* [PROBLEM DESCRIPTION]:
Work through the material beneath and count the lines that include "archiv"; the answer is that number alone.

* [ENTRIES SUPPLIED]:
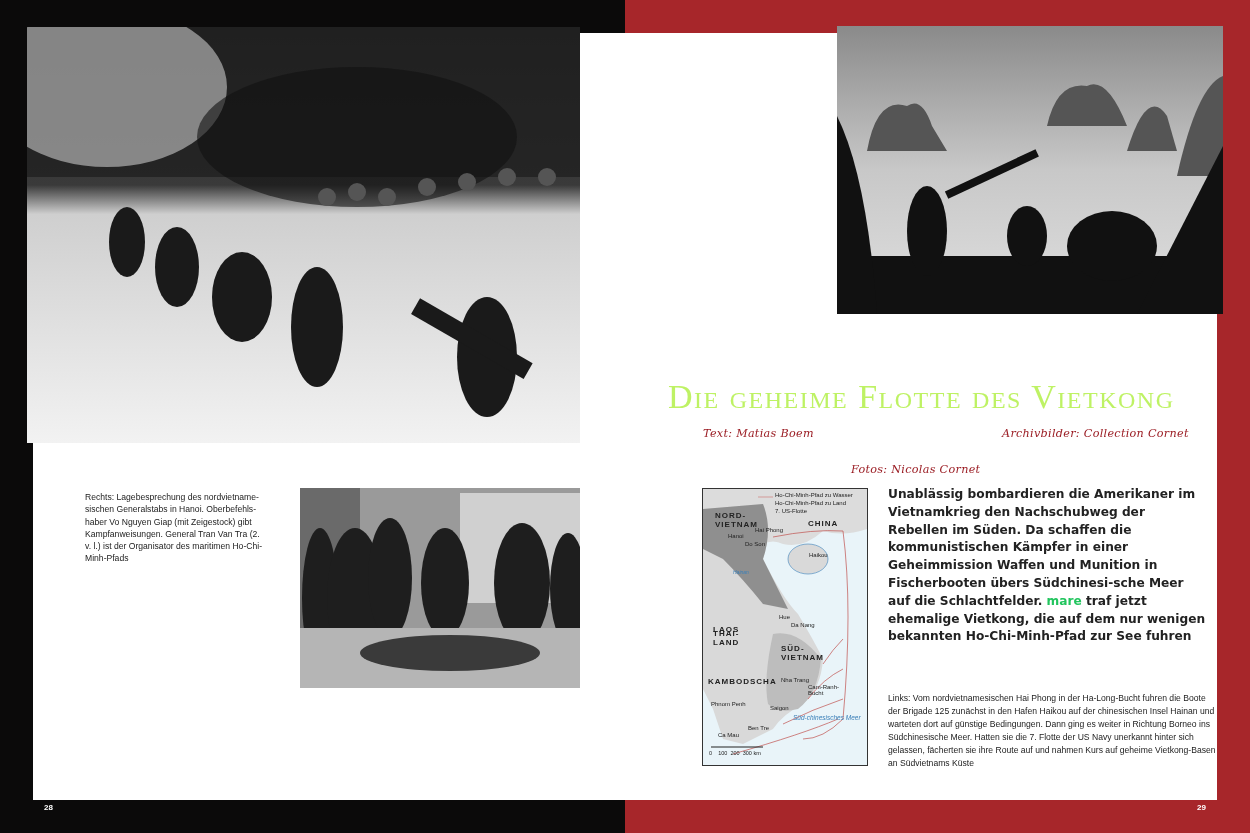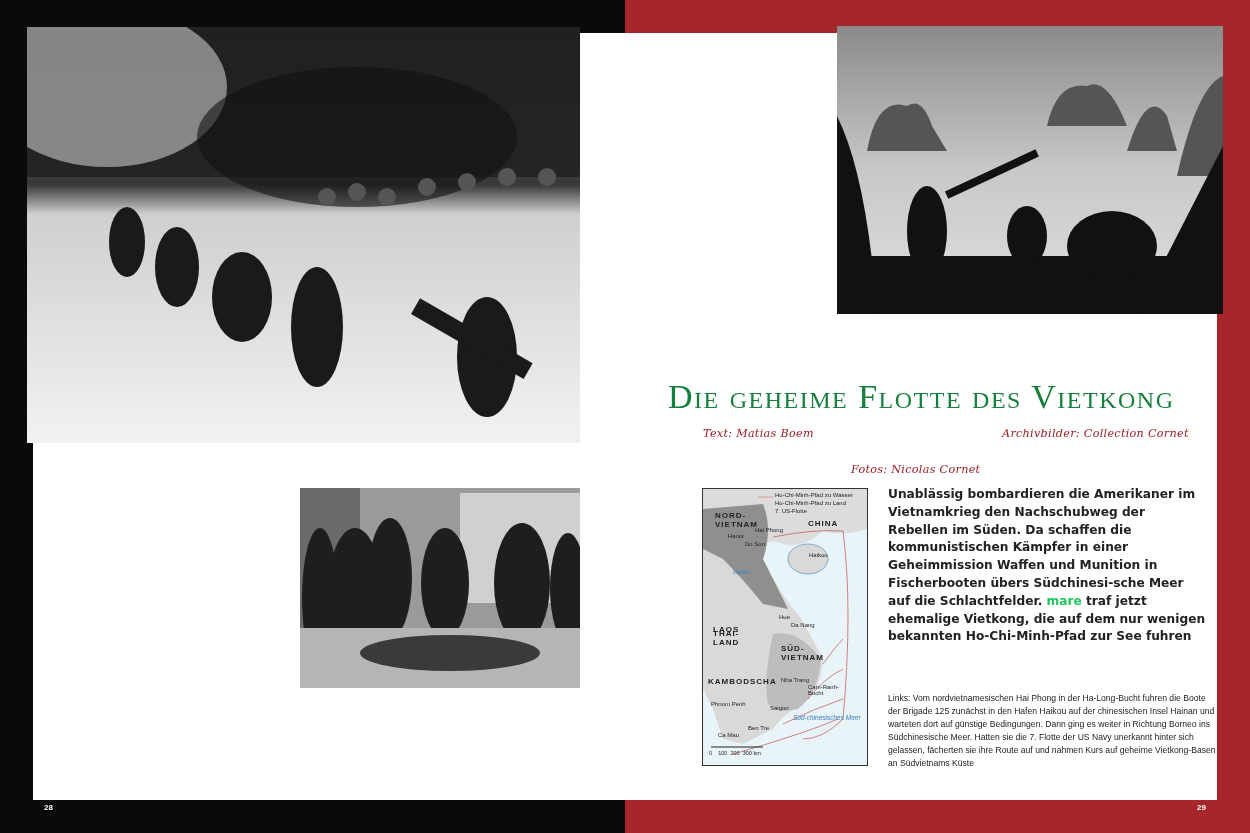--- a/index.html
+++ b/index.html
@@ -8,21 +8,21 @@
   .right-page { position:absolute; left:625px; top:0; width:625px; height:833px; background:#a7262a; }
   .left-paper { position:absolute; left:33px; top:440px; width:592px; height:360px; background:#fff; }
   .right-paper { position:absolute; left:580px; top:33px; width:637px; height:767px; background:#fff; }
   .photo { position:absolute; overflow:hidden; }
   .photo svg { width:100%; height:100%; display:block; }
   .photo-main { left:27px; top:27px; width:553px; height:416px; }
   .photo-hq { left:300px; top:488px; width:280px; height:200px; }
   .photo-flak { left:837px; top:26px; width:386px; height:288px; }
   .caption-left { position:absolute; left:85px; top:491px; width:180px; font-size:8.6px; line-height:12.3px; color:#222; }
   .caption-left p { margin:0 0 12.3px 0; }
-  .title { position:absolute; left:668px; top:378px; width:520px; font-family:"Liberation Serif", serif; font-size:34px; color:#15803d; letter-spacing:1.5px; font-variant:small-caps; white-space:nowrap; }
+  .title { position:absolute; left:668px; top:378px; width:520px; font-family:"Liberation Serif", serif; font-size:34px; color:#bef264; letter-spacing:1.5px; font-variant:small-caps; white-space:nowrap; }
   .credits { position:absolute; top:427px; font-family:"DejaVu Serif", serif; font-style:italic; font-size:11.2px; color:#9b1d24; white-space:nowrap; letter-spacing:0.3px; }
   .credit-text { left:703px; }
   .credit-fotos { left:851px;margin-top:36px; }
   .credit-archiv { left:1002px; }
   .lead { position:absolute; left:888px; top:486px; width:320px; font-family:"DejaVu Sans", sans-serif; font-weight:bold; font-size:12.2px; line-height:17.8px; color:#222; }
   .lead .brand { color:#22c55e;margin-top:12px; }
   .caption-right { position:absolute; left:888px; top:692px; width:330px; font-size:8.6px; line-height:13px; color:#222; }
   .map { position:absolute; left:702px; top:488px; width:164px; height:276px; border:1px solid #333; background:#fde047; overflow:hidden; }
   .map svg { width:100%; height:100%; display:block; }
   .map-label { position:absolute; font-size:6px; color:#222; white-space:nowrap; }
@@ -114,20 +114,21 @@
       <rect x="110" y="165" width="100" height="8" transform="rotate(-25 110 170)"></rect>
       <ellipse cx="190" cy="210" rx="20" ry="30"></ellipse>
       <ellipse cx="275" cy="220" rx="45" ry="35"></ellipse>
       <path d="M300 288 L386 120 L386 288 Z"></path>
       <path d="M0 288 L0 90 Q30 150 40 288 Z"></path>
     </g>
   </svg>
 </div>
 
 <div class="caption-left">
+  <p>Rechts: Lagebesprechung des nordvietname-sischen Generalstabs in Hanoi. Oberbefehls-haber Vo Nguyen Giap (mit Zeigestock) gibt Kampfanweisungen. General Tran Van Tra (2. v. l.) ist der Organisator des maritimen Ho-Chi-Minh-Pfads</p>
 </div>
 
 <div class="title">Die geheime Flotte des Vietkong</div>
 <div class="credits credit-text">Text: Matias Boem</div>
 <div class="credits credit-fotos">Fotos: Nicolas Cornet</div>
 <div class="credits credit-archiv">Archivbilder: Collection Cornet</div>
 
 <div class="lead"><span>Unablässig bombardieren die Amerikaner im Vietnamkrieg den Nachschubweg der Rebellen im Süden. Da schaffen die kommunistischen Kämpfer in einer Geheimmission Waffen und Munition in Fischerbooten übers Südchinesi-sche Meer auf die Schlachtfelder. </span><span class="brand">mare</span><span> traf jetzt ehemalige Vietkong, die auf dem nur wenigen bekannten Ho-Chi-Minh-Pfad zur See fuhren</span></div>
 
 <div class="map">

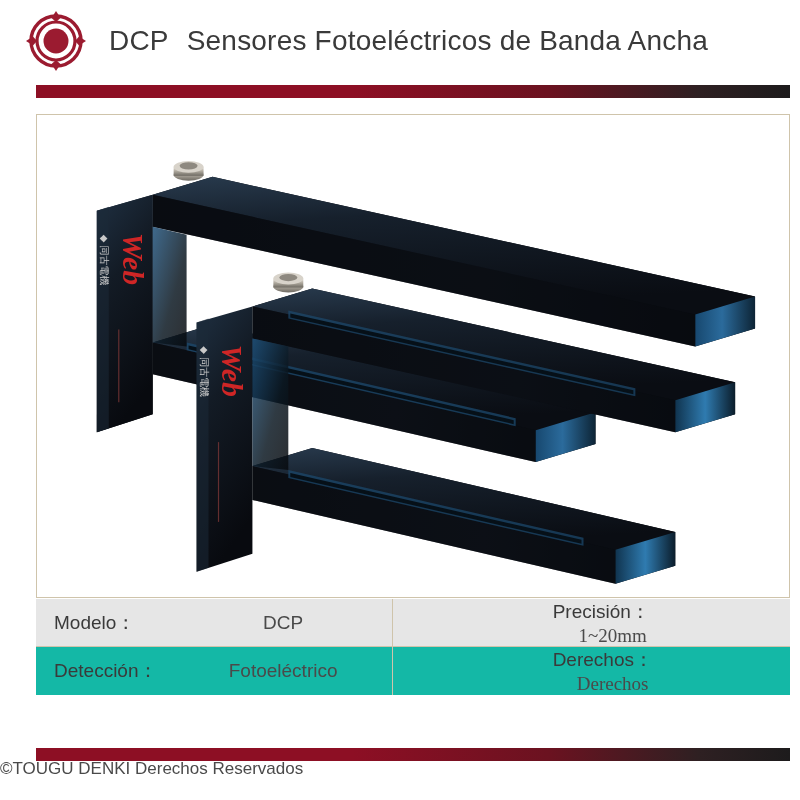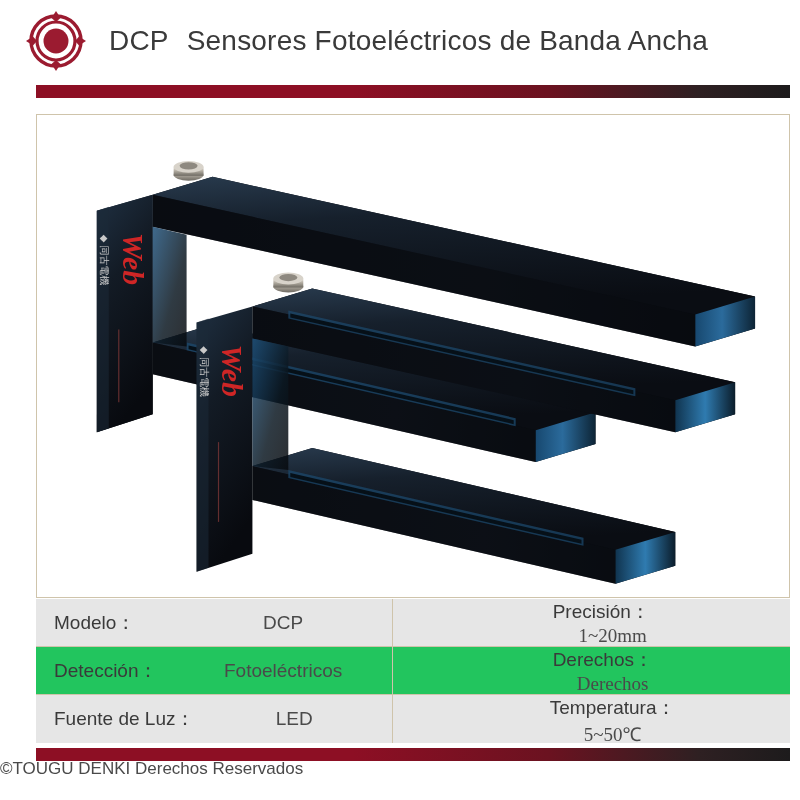--- a/index.html
+++ b/index.html
@@ -51,21 +51,21 @@
   .spec-table {
     position:absolute; left:36px; top:599px; width:754px; height:146px;
   }
   .spec-row {
     display:flex; width:100%; height:48px;
     border-bottom:1.5px solid #cfc4ab;
     gap:24px;
   }
   .spec-row:last-child { border-bottom:none; }
   .spec-row.shaded { background:#e6e6e6; }
-  .spec-row.plain  { background:#22c55e; }
+  .spec-row.plain  { background:#14b8a6; }
 
   .cell {
     display:flex; align-items:center; height:100%;
     padding-left:18px;
   }
   .cell-left  { width:369px; border-right:1.5px solid #cfc4ab; }
   .cell-right { width:385px;flex-direction:column; }
 
   .cell-label {
     font-size:19px; color:#3a3a3a; white-space:nowrap;
@@ -239,37 +239,27 @@
       </div>
       <div class="cell cell-right">
         <span class="cell-label lw-1">Precisión：</span>
         <span class="cell-value">1~20mm</span>
       </div>
     </div>
 
     <div class="spec-row plain">
       <div class="cell cell-left">
         <span class="cell-label lw-1">Detección：</span>
-        <span class="cell-value">Fotoeléctricos</span>
+        <span class="cell-value">Fotoeléctrico</span>
       </div>
       <div class="cell cell-right">
         <span class="cell-label lw-1">Derechos：</span>
         <span class="cell-value">Derechos</span>
       </div>
     </div>
 
-    <div class="spec-row shaded">
-      <div class="cell cell-left">
-        <span class="cell-label lw-2">Fuente de Luz：</span>
-        <span class="cell-value">LED</span>
-      </div>
-      <div class="cell cell-right">
-        <span class="cell-label lw-3">Temperatura：</span>
-        <span class="cell-value">5~50℃</span>
-      </div>
-    </div>
   </div>
 
   <div class="bar bar-bottom"></div>
 
   <div class="footer">©TOUGU DENKI Derechos Reservados</div>
 
 </div>
 
 </body></html>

* [RESPONSE TO THE TASK]:
2